* _Exercise objective_: What lines of the data include the string "display"? Copy them all.

[Before-and-after page screenshots]
= = = = = = =
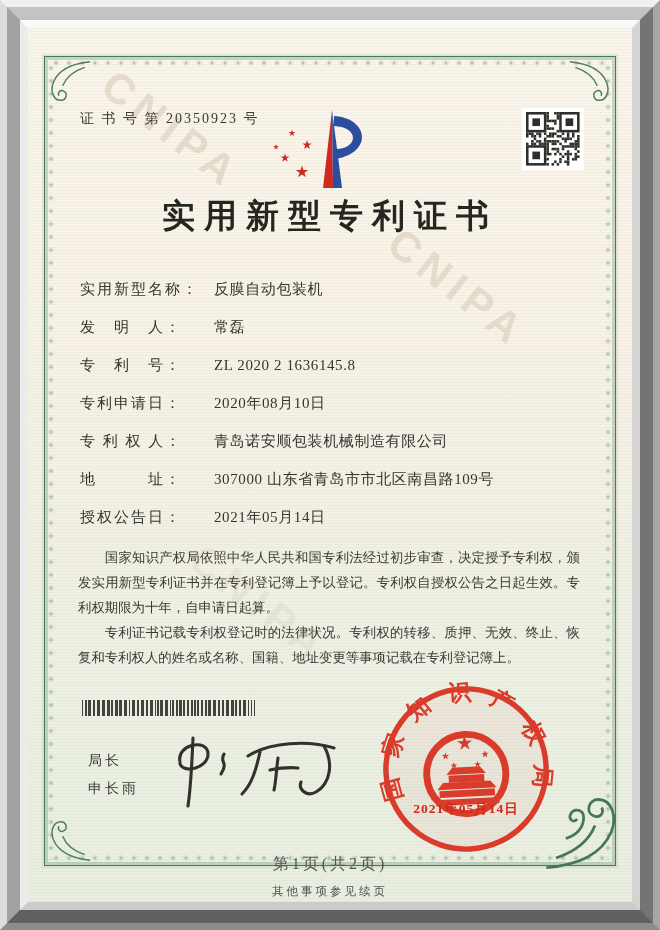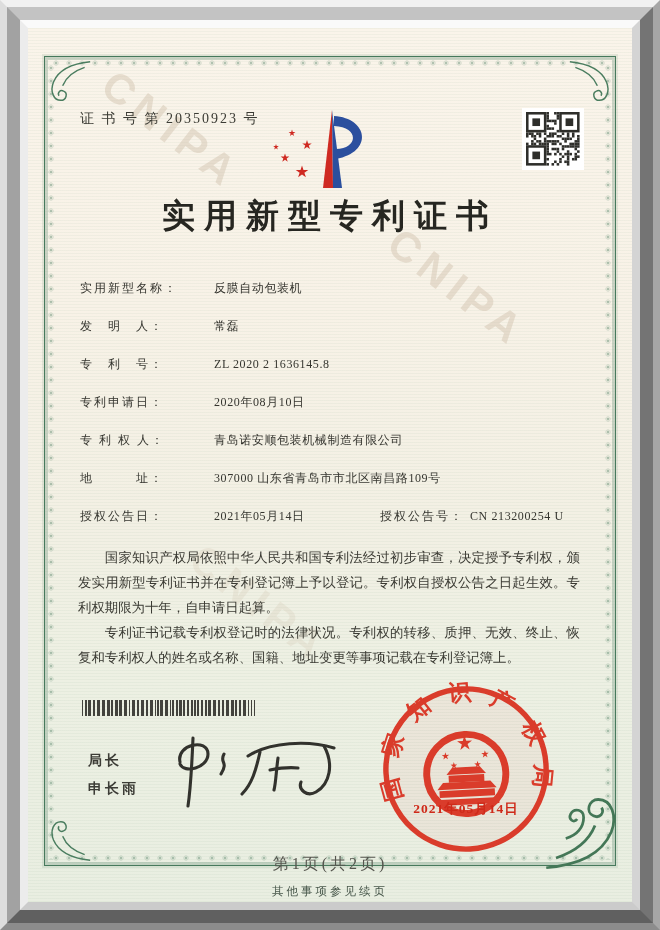--- a/index.html
+++ b/index.html
@@ -32,7 +32,7 @@
   .qr{position:absolute;left:494px;top:80px;background:#fff;padding:4px;line-height:0;}
   .title{position:absolute;left:0;right:0;top:166px;text-align:center;font-size:33px;font-weight:bold;
          letter-spacing:9px;color:#262621;}
-  .frow{position:absolute;left:52px;width:525px;font-size:12px;color:#35352f;white-space:nowrap;}
+  .frow{position:absolute;left:52px;width:525px;font-size:15px;color:#35352f;white-space:nowrap;}
   .f-label{display:inline-block;width:134px;letter-spacing:2px;}
   .f-value{letter-spacing:.6px;}
   .pair2{position:absolute;left:300px;top:0;}

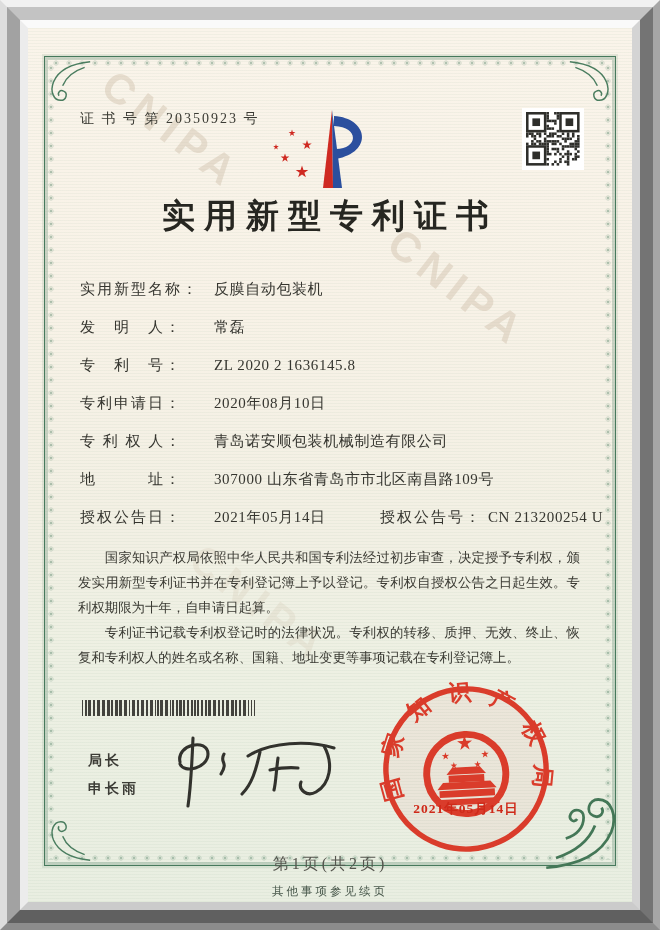--- a/index.html
+++ b/index.html
@@ -252,9 +252,6 @@
     </div>
     <div class="frow" style="top:480px">
       <span class="f-label">授权公告日：</span><span class="f-value">2021年05月14日</span>
-      <span class="pair2">
-        <span class="f-label">授权公告号：</span><span class="f-value">CN 213200254 U</span>
-      </span>
     </div>
 
     <div class="paras">

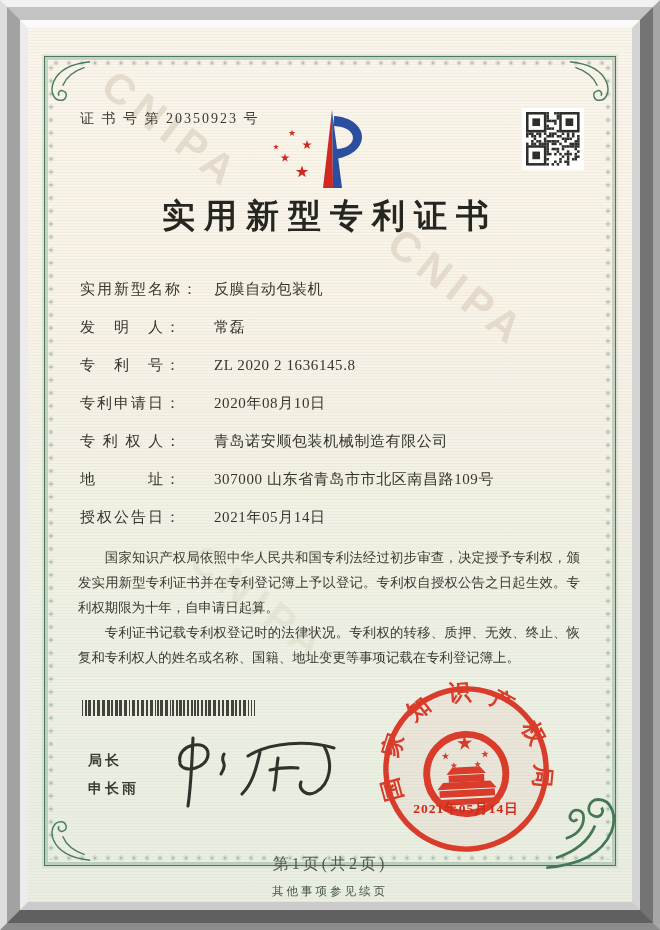--- a/index.html
+++ b/index.html
@@ -41,7 +41,7 @@
          color:#3a3a33;text-align:justify;}
   .paras p{margin:0;text-indent:2em;}
   .barcode{position:absolute;left:54px;top:672px;width:178px;height:16px;line-height:0;}
-  .sig-label{position:absolute;left:60px;font-size:14px;font-weight:700;color:#3c3c36;letter-spacing:3px;}
+  .sig-label{position:absolute;left:60px;font-size:14px;font-weight:400;color:#3c3c36;letter-spacing:3px;}
   .sig-svg{position:absolute;left:138px;top:700px;width:185px;height:88px;}
   .seal{position:absolute;left:349px;top:652px;width:178px;height:178px;opacity:.93;transform:rotate(-3deg);}
   .seal-date{position:absolute;left:340px;top:772px;width:196px;text-align:center;font-size:13.5px;

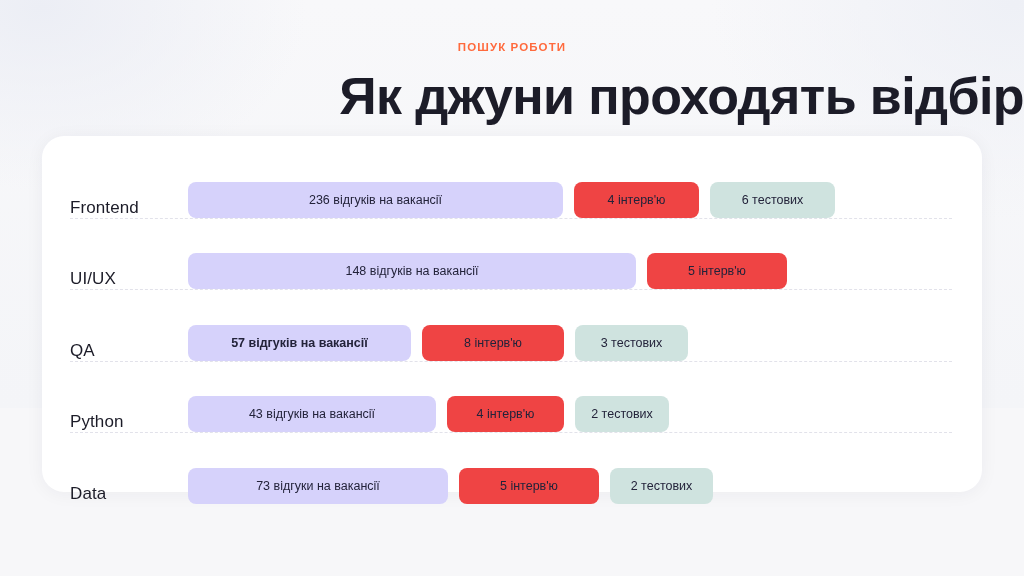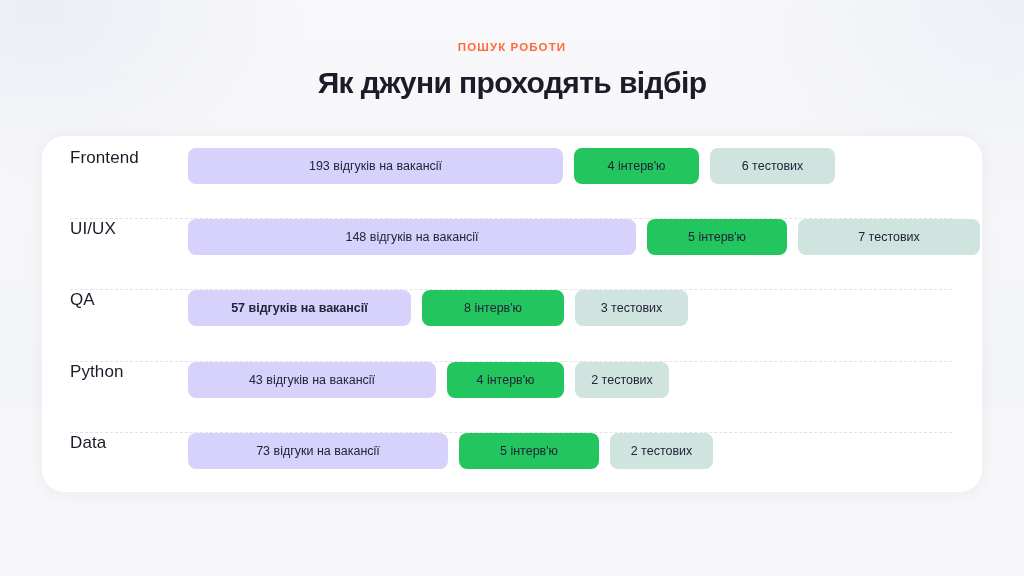--- a/index.html
+++ b/index.html
@@ -43,8 +43,8 @@
     top: 66px;
     left: 0;
     width: 1024px;
-    text-align: center;
-    font-size: 30px;
+    text-align: right;
+    font-size: 52px;
     font-weight: bold;
     letter-spacing: -0.6px;
     color: #1c1c28;

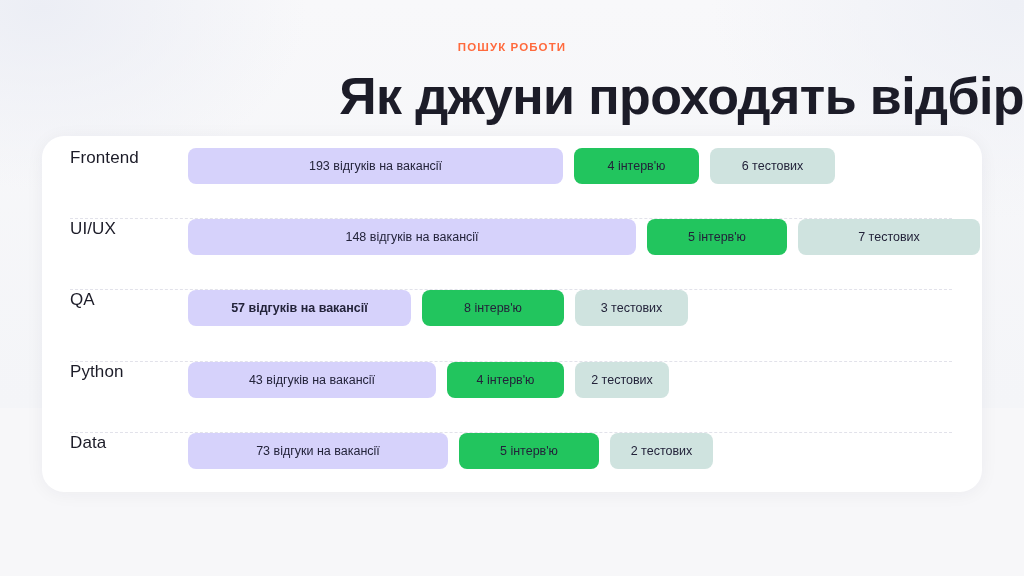--- a/index.html
+++ b/index.html
@@ -62,7 +62,7 @@
   }
   .row {
     display: flex;
-    align-items: flex-start;
+    align-items: flex-end;
     height: 71.2px;
     border-bottom: 1px dashed #e2e2ea;
   }

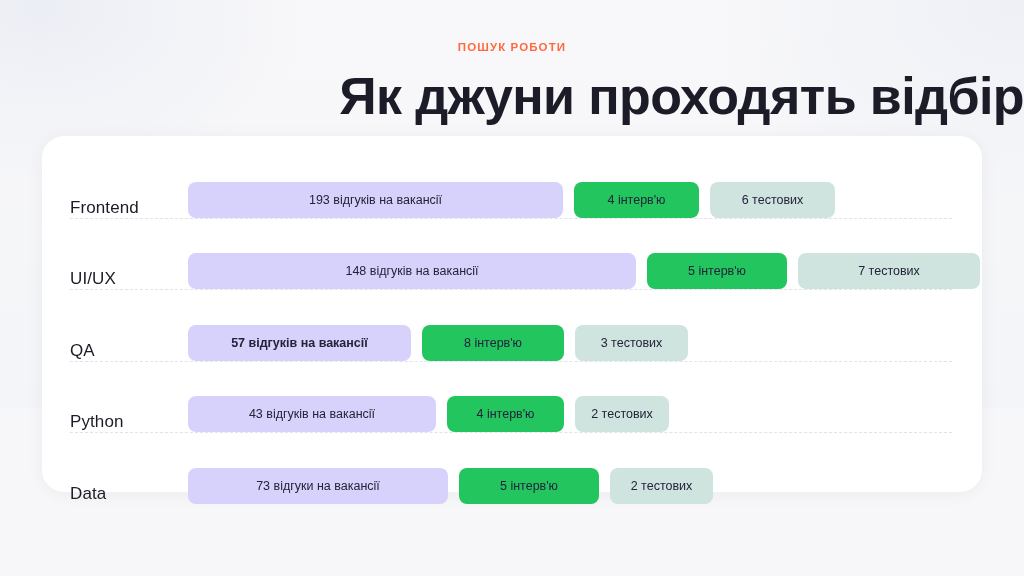--- a/index.html
+++ b/index.html
@@ -118,7 +118,7 @@
       <div class="row-label">Frontend</div>
       <div class="bars">
         <div class="bar applications" style="width: 375px;">
-          <span>193 відгуків на вакансії</span>
+          <span>236 відгуків на вакансії</span>
         </div>
         <div class="bar interviews" style="width: 125px;">
           <span>4 інтерв'ю</span>

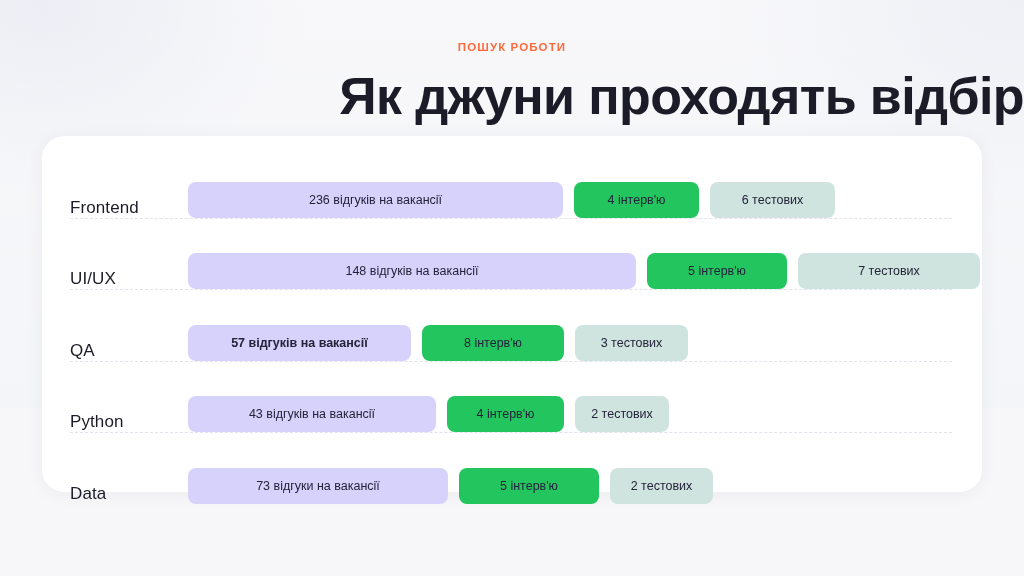--- a/index.html
+++ b/index.html
@@ -91,7 +91,7 @@
     padding: 0 12px;
   }
   .bar.applications { background: #d6d2fb; }
-  .bar.interviews   { background: #22c55e; }
+  .bar.interviews   { background: #ef4444; }
   .bar.tests        { background: #cfe3df; }
   .footnote {
     position: absolute;

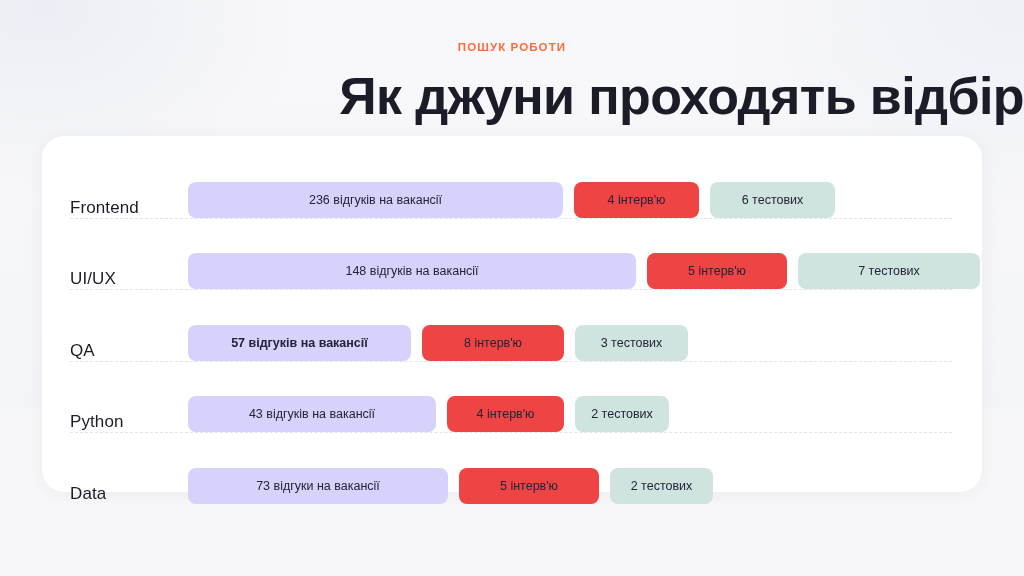--- a/index.html
+++ b/index.html
@@ -138,9 +138,6 @@
         <div class="bar interviews" style="width: 140px;">
           <span>5 інтерв'ю</span>
         </div>
-        <div class="bar tests" style="width: 182px;">
-          <span>7 тестових</span>
-        </div>
       </div>
     </div>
= = = = = = =
* _Output of the exercise_:
   .f-label{display:inline-block;width:134px;letter-spacing:2px;}
     display: flex;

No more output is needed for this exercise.